Tuesday, 22 March 2011



There's been rising concern again over Hope's tendons in her feet and ankles. Despite wearing splints (which are an ongoing nightmare in themselves) as soon as she's out of them (which she often manages to escape from them herself) her feet point outwards again. This makes standing (supported obviously) uncomfortable and well... They just aren't how feet should be. The more she does it, the less the range of movement becomes.

We are just going through the process of having new splints made. It was at our last appointment that the dreaded casting was mentioned again. Last year she spent 5 weeks in plaster casts from her toes to the tops of her thighs. This process stretches her tendons. But it's a nightmare. She cant do her favourite actives of rolling, swimming and soaking in the bath. Clothing is limited. But mainly, She's so awkward and heavy with them on. She was last year, and she's almost doubled in size since then.

It was left that we'll see how she goes in a few weeks, and see how she gets on with her new splints when they arrive next week.

On Tuesday we had our regular 3 month appointment with Hope's main consultant (and wonderful man) R. He gave her a thorough check up, and was generally satisfied with her epilepsy, her spine and overall health. Though he remarked that the bout of coughs/colds/ infections she's had recently may be linked to me stopping breastfeeding, in November of all months!

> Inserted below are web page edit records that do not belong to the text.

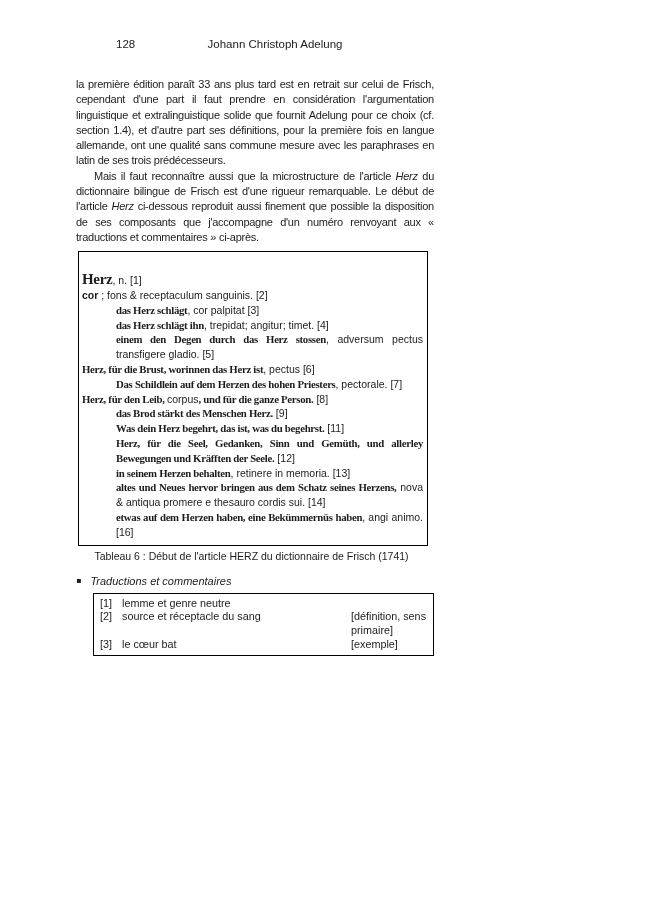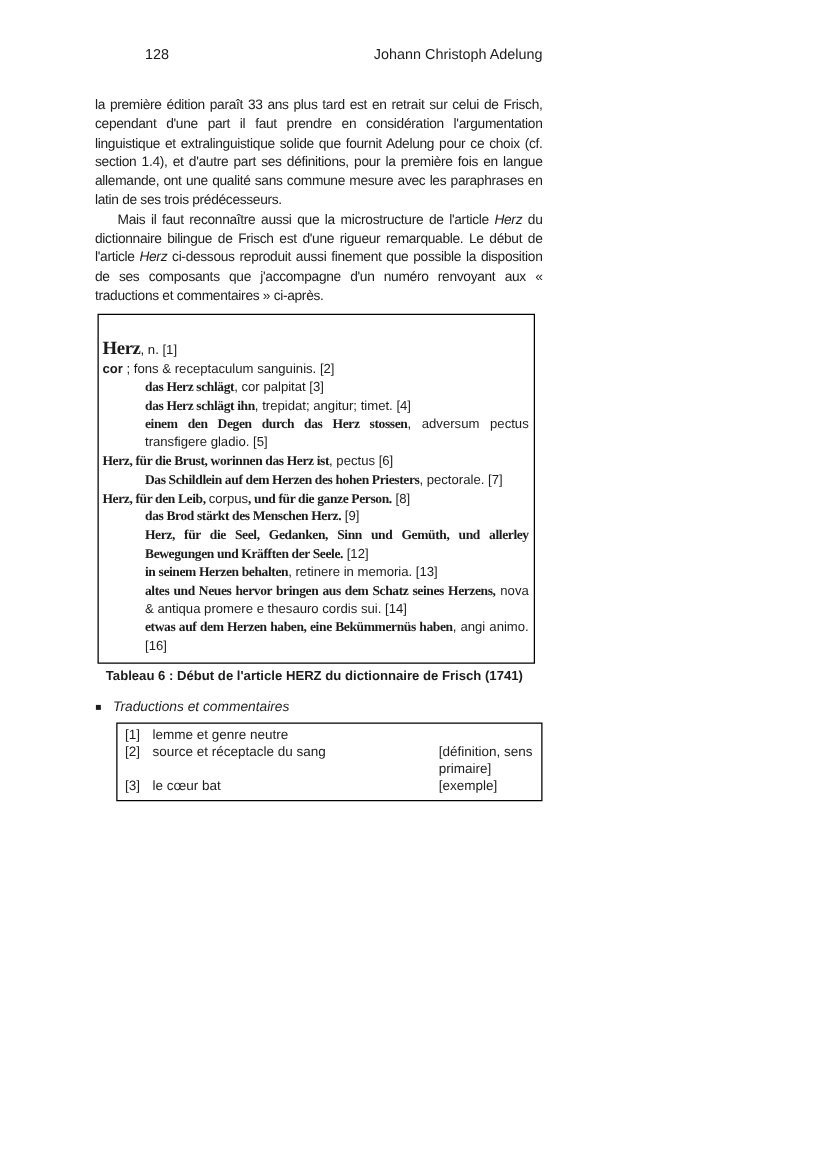--- a/index.html
+++ b/index.html
@@ -11,7 +11,7 @@
 
   
   .header { position:relative; height:14px; margin-bottom:25px; font-size:11.5px;margin-left:40px; }
-  .runtitle { position:absolute; left:0; right:0; text-align:right; }
+  .runtitle { position:absolute; left:0; right:0; text-align:center; }
 
   
   .para { font-size:11px; line-height:15.3px; text-align:justify; letter-spacing:-0.25px; }

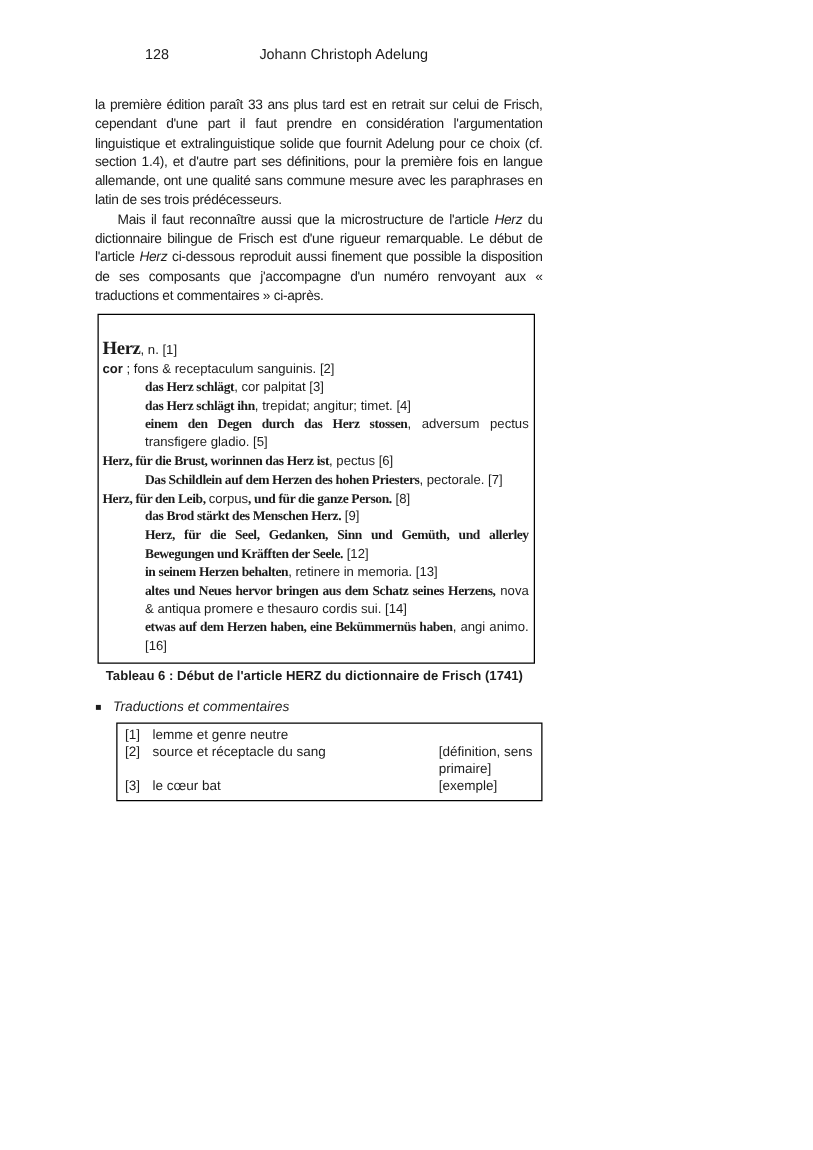--- a/index.html
+++ b/index.html
@@ -74,6 +74,7 @@
         <div class="dentry ind"><span class="fk">Das Schildlein auf dem Herzen des hohen Priesters</span><span>, pectorale. [7]</span></div>
         <div class="dentry"><span class="fk">Herz, für den Leib, </span><span>corpus</span><span class="fk">, und für die ganze Person.</span><span> [8]</span></div>
         <div class="dentry ind"><span class="fk">das Brod stärkt des Menschen Herz.</span><span> [9]</span></div>
+        <div class="dentry ind"><span class="fk">Was dein Herz begehrt, das ist, was du begehrst.</span><span> [11]</span></div>
         <div class="dentry ind"><span class="fk">Herz, für die Seel, Gedanken, Sinn und Gemüth, und allerley Bewegungen und Kräfften der Seele.</span><span> [12]</span></div>
         <div class="dentry ind"><span class="fk">in seinem Herzen behalten</span><span>, retinere in memoria. [13]</span></div>
         <div class="dentry ind"><span class="fk">altes und Neues hervor bringen aus dem Schatz seines Herzens,</span><span> nova &amp; antiqua promere e thesauro cordis sui. [14]</span></div>

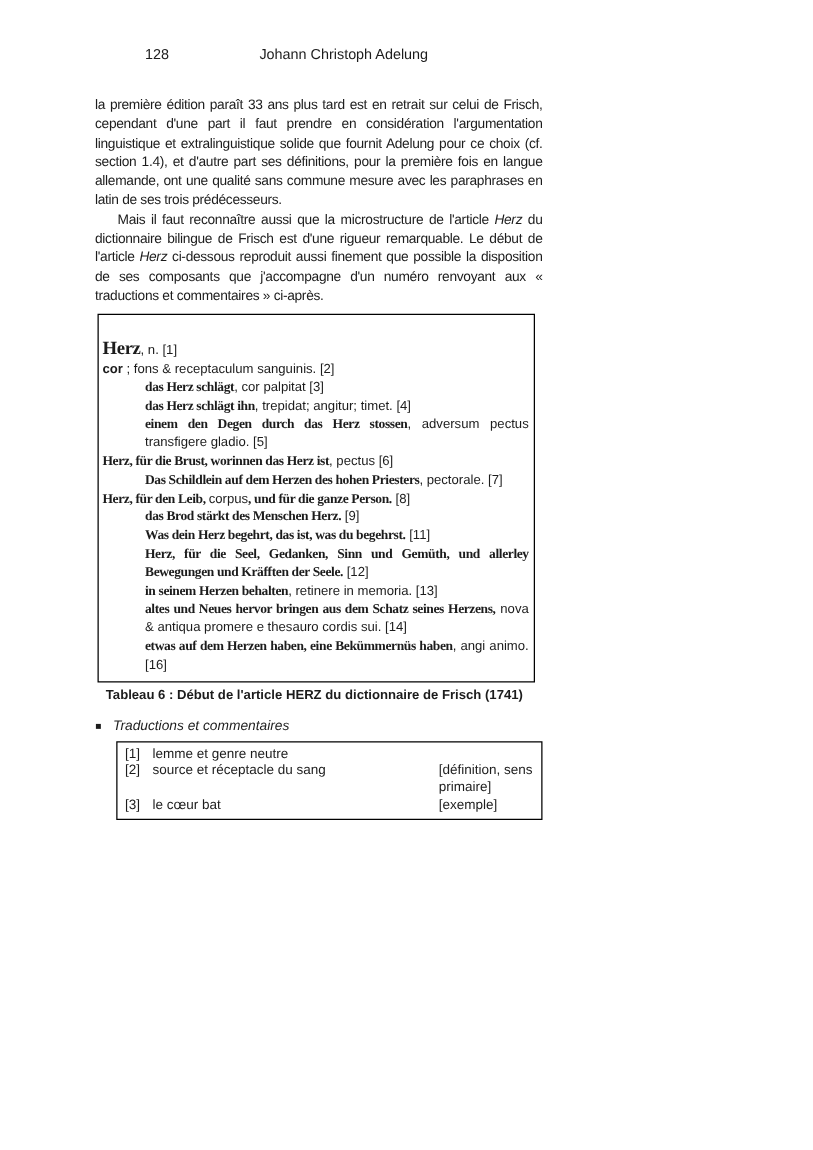--- a/index.html
+++ b/index.html
@@ -30,7 +30,7 @@
   .bd { font-weight:bold; }
   .it { font-style:italic; }
 
-  .caption { width:351px; text-align:center; font-size:10.5px; margin-top:4px;font-weight:bold; }
+  .caption { width:351px; text-align:center; font-size:10.5px; margin-top:4px; }
 
   
   .section-line { margin-top:13px; display:flex; align-items:center; font-size:11px; }

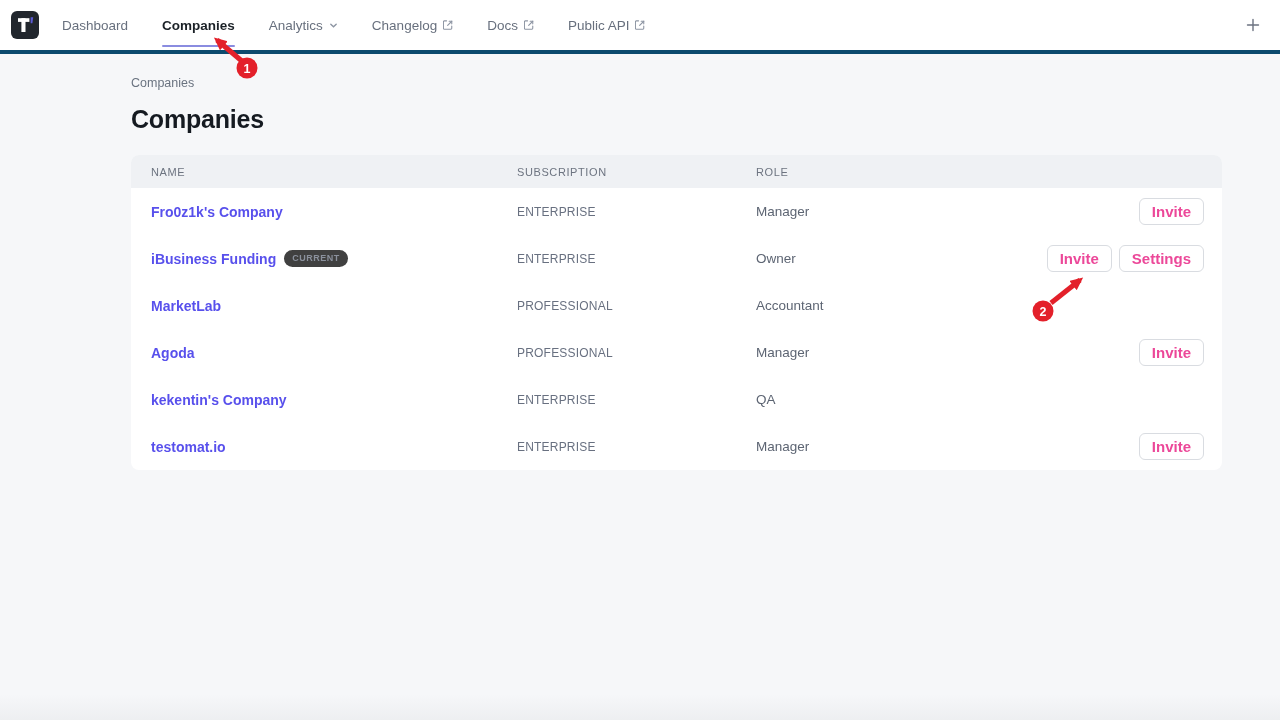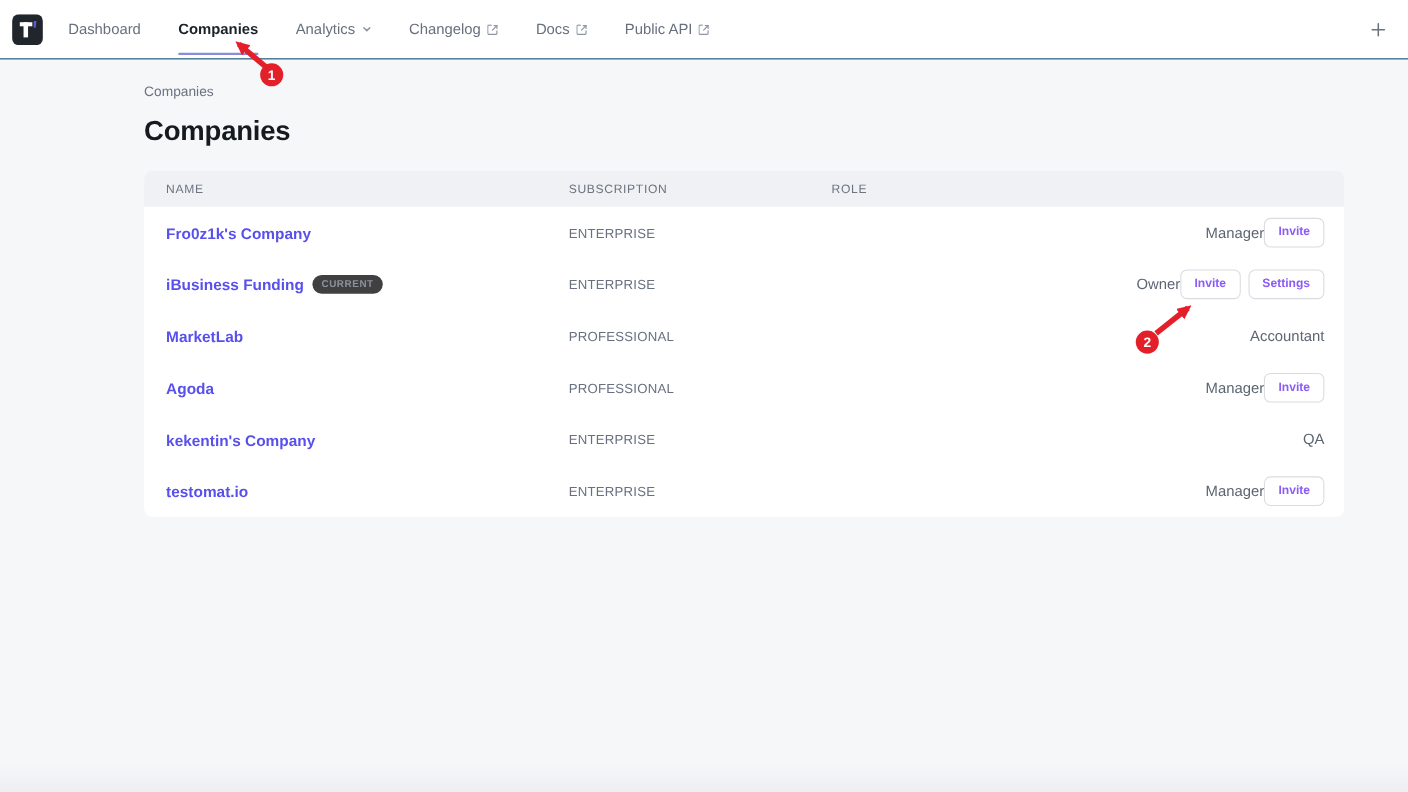--- a/index.html
+++ b/index.html
@@ -15,7 +15,7 @@
     position: relative;
     height: 54px; width: 100%;
     background: #ffffff;
-    border-bottom: 1px solid #0c4a6e;
+    border-bottom: 4px solid #0c4a6e;
     display: flex; align-items: center;
     padding: 0 14px 0 11px;
     z-index: 10;

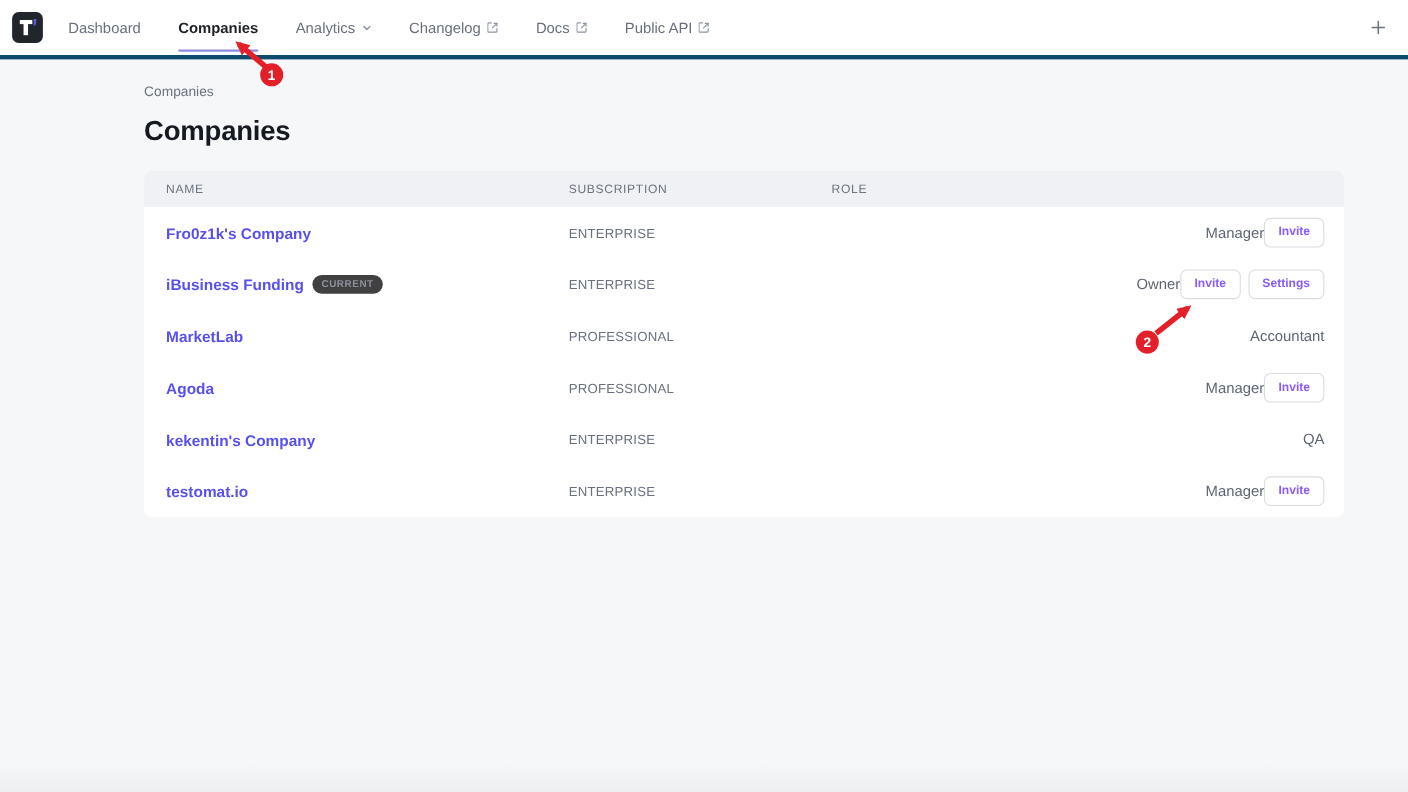--- a/index.html
+++ b/index.html
@@ -86,7 +86,7 @@
     line-height: 1;
   }
   .sub-cell { font-size: 12px; color: #687080; letter-spacing: 0.2px; }
-  .role-cell { font-size: 13.5px; color: #5d6573; text-align: right; }
+  .role-cell { font-size: 13.5px; color: #5d6573; }
   .actions-cell {
     justify-self: end;
     padding-right: 18px;

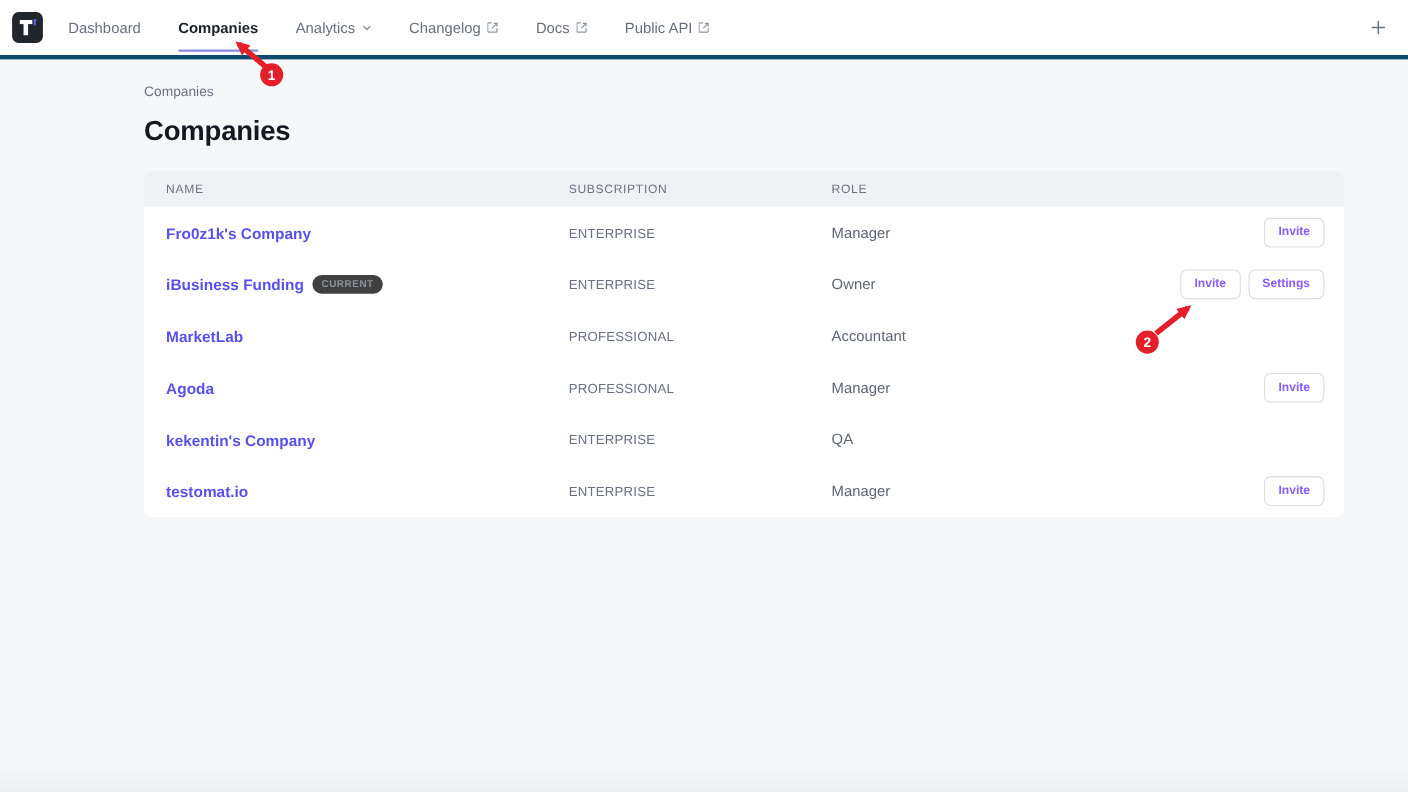--- a/index.html
+++ b/index.html
@@ -94,7 +94,7 @@
   }
   .btn {
     font-family: "Liberation Sans", sans-serif;
-    font-size: 11px; font-weight: 600; color: #8b5cf6;
+    font-size: 15px; font-weight: 600; color: #ec4899;
     background: #ffffff;
     border: 1px solid #d9dce1; border-radius: 6px;
     height: 27px; padding: 0 12px;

He's never really shown much interest or concern over Hope's feet and ankles. Leaving that to be dealt with by the physios and appropriate doctors. However on this day, he was very concerned over the tightness of her tendons and the inflexibility of her feet and ankles. He pushed twisted and pulled my poor baba around till she screamed and tears ran down her face :"(
But, for the first time ever, Botox was suggested. I've heard of it being used for children with cerebral palsy quite often, but had never considered it for Hope. But R Hope's that by injecting botox into the surrounding muscles, they might relax somewhat and relieve her of the tightness. So, she's now on the waiting list- which is 3-4 months or so. So hopefully in the mean time, we can keep the plasterers at bay!!

1 comment:

  1. Very interesting. Had to take James to the GP to be referred about his feet and ankles for same reason. Where he only walks on tiptoes it has already started to cause problems and he can't point his toes up or bend his feet towards his body at all. I was only alerted to this problems when I took him to a Podiatrist for a verrucae!
    He said if I don't sort it it will go on to affect his hips and cause him more problems as he gets older. My Goddaughter also has problems now from walking on tiptoe only - she is 13. Thought maybe I should not leave it then! Podiatrist said that also by helping this it may help James with his balance and movement, as he is very uncoordinated and clumsy, bad at kicking a ball, riding a bike etc bless him.
    I will see who we get referred to and ha they recommend, but it is always good to be forearmed!
    Hope that the injections come as quickly as they can and that they prove successful. No more plaster please - we know Honk hates it!
    Lots of love to you all xxxx
    Rach & her men xxxxx
    I know it,s not in the same league at all as little Honk, but thank you for the informatuion nevertheless.